▸ Required work:
What you give back must match the data exactly, minus the pictures.

(Web page edit records)
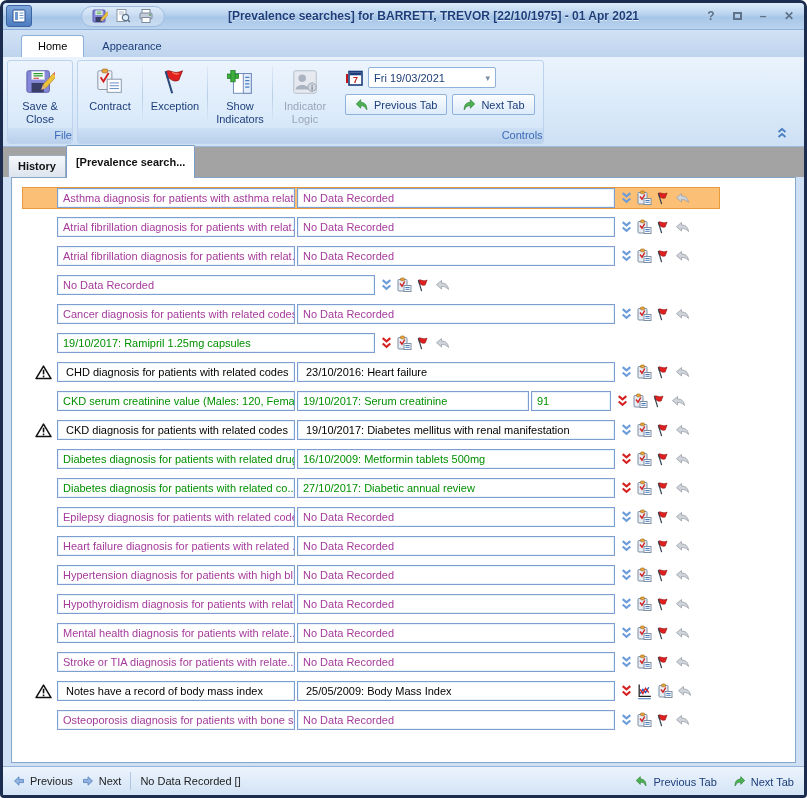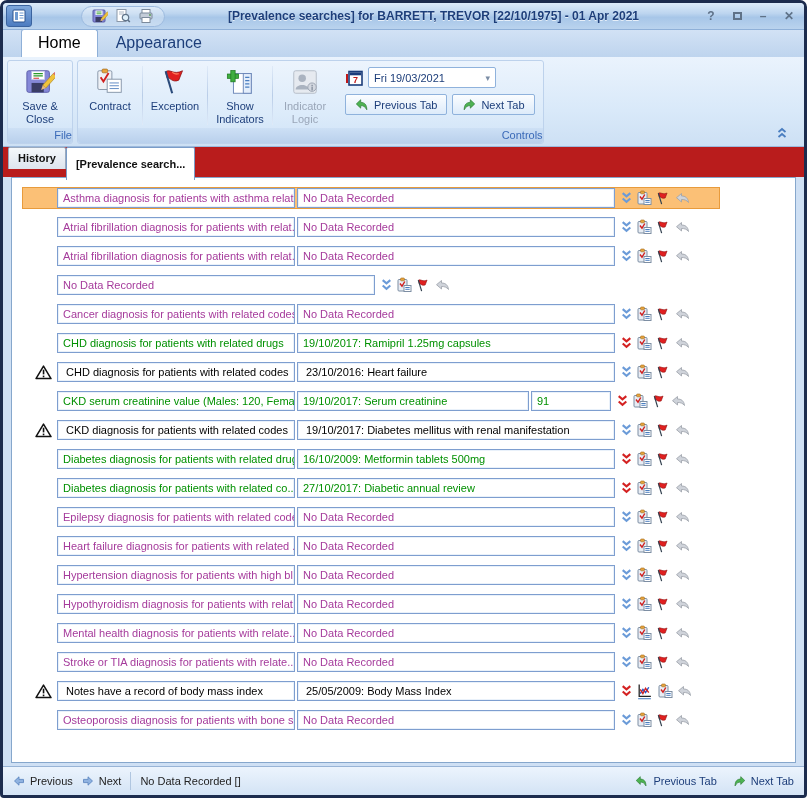--- a/index.html
+++ b/index.html
@@ -58,7 +58,7 @@
     gap: 2px;
   }
   .rtab {
-    padding: 4px 16px 5px; font-size: 16px; color: #1d3e7a;
+    padding: 4px 16px 5px; font-size: 11px; color: #1d3e7a;
     border-radius: 3px 3px 0 0;
   }
   .rtab.active {

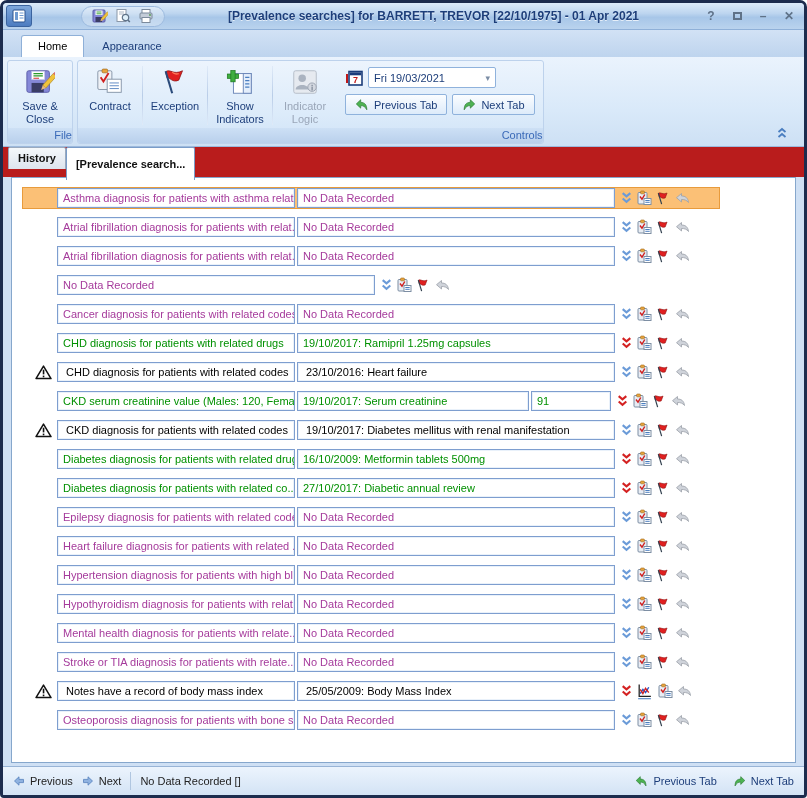--- a/index.html
+++ b/index.html
@@ -114,8 +114,8 @@
   
   .doc-tabs {
     height: 30px; flex: 0 0 30px;
-    display: flex; align-items: flex-start; padding-left: 5px;
-    background: #b91c1c;
+    display: flex; align-items: flex-end; padding-left: 5px;
+    background: #a3a3a3;
   }
   .dtab {
     font-weight: bold; font-size: 11px; color: #111;

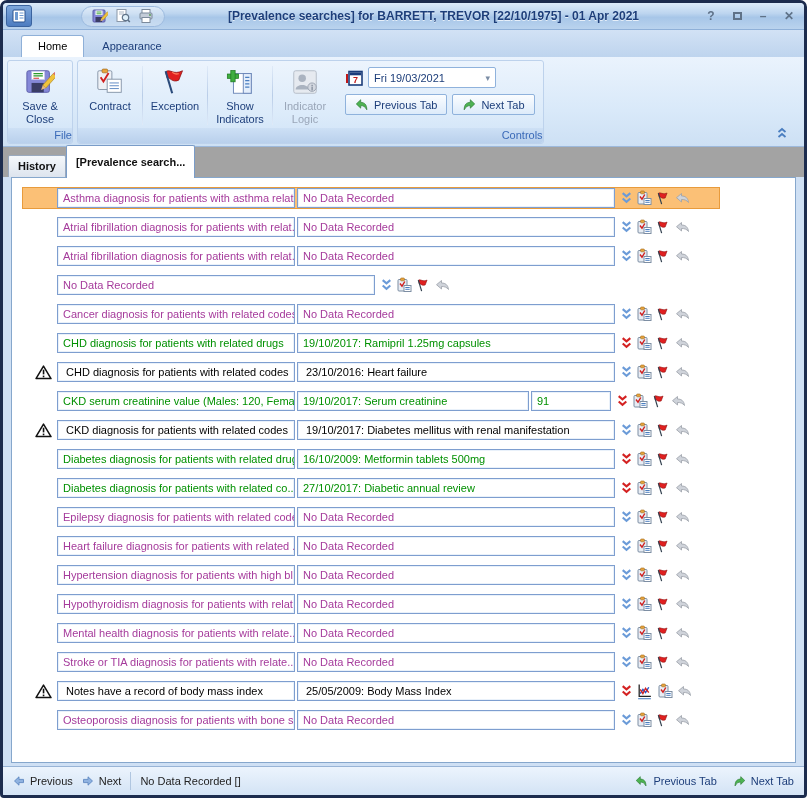--- a/index.html
+++ b/index.html
@@ -602,7 +602,6 @@
               </svg>
       </span>
     </div>
-    <div class="rbox row-label txt txt-green">CHD diagnosis for patients with related drugs</div>
     <div class="rbox row-value txt txt-green">19/10/2017: Ramipril 1.25mg capsules</div>
 
     <div class="row-icons">

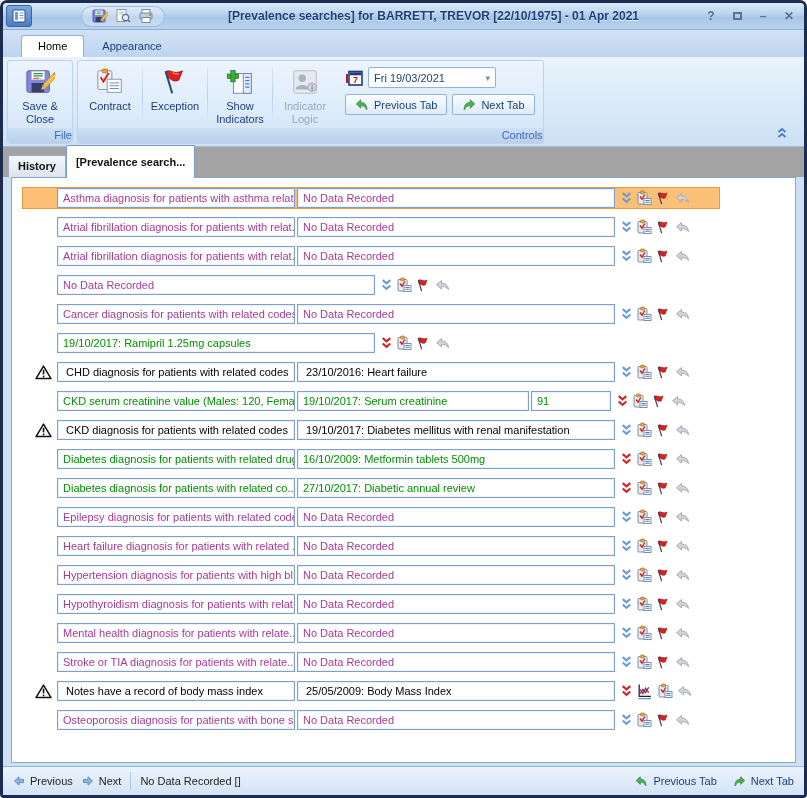--- a/index.html
+++ b/index.html
@@ -164,7 +164,7 @@
     display: flex; align-items: center; padding: 0 10px; gap: 9px;
     color: #222;
   }
-  .sb-btn { display: flex; align-items: flex-start; gap: 5px; }
+  .sb-btn { display: flex; align-items: flex-end; gap: 5px; }
   .sb-sep { width: 1px; height: 18px; background: #b0c6e0; }
   .sb-msg { flex: 1; }
   .sb-right { display: flex; align-items: center; gap: 16px; color: #1d3e7a; }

▸ Response:
--- a/index.html
+++ b/index.html
@@ -58,7 +58,7 @@
     gap: 2px;
   }
   .rtab {
-    padding: 4px 16px 5px; font-size: 16px; color: #1d3e7a;
+    padding: 4px 16px 5px; font-size: 11px; color: #1d3e7a;
     border-radius: 3px 3px 0 0;
   }
   .rtab.active {

--- a/index.html
+++ b/index.html
@@ -114,8 +114,8 @@
   
   .doc-tabs {
     height: 30px; flex: 0 0 30px;
-    display: flex; align-items: flex-start; padding-left: 5px;
-    background: #b91c1c;
+    display: flex; align-items: flex-end; padding-left: 5px;
+    background: #a3a3a3;
   }
   .dtab {
     font-weight: bold; font-size: 11px; color: #111;

--- a/index.html
+++ b/index.html
@@ -602,7 +602,6 @@
               </svg>
       </span>
     </div>
-    <div class="rbox row-label txt txt-green">CHD diagnosis for patients with related drugs</div>
     <div class="rbox row-value txt txt-green">19/10/2017: Ramipril 1.25mg capsules</div>
 
     <div class="row-icons">

--- a/index.html
+++ b/index.html
@@ -164,7 +164,7 @@
     display: flex; align-items: center; padding: 0 10px; gap: 9px;
     color: #222;
   }
-  .sb-btn { display: flex; align-items: flex-start; gap: 5px; }
+  .sb-btn { display: flex; align-items: flex-end; gap: 5px; }
   .sb-sep { width: 1px; height: 18px; background: #b0c6e0; }
   .sb-msg { flex: 1; }
   .sb-right { display: flex; align-items: center; gap: 16px; color: #1d3e7a; }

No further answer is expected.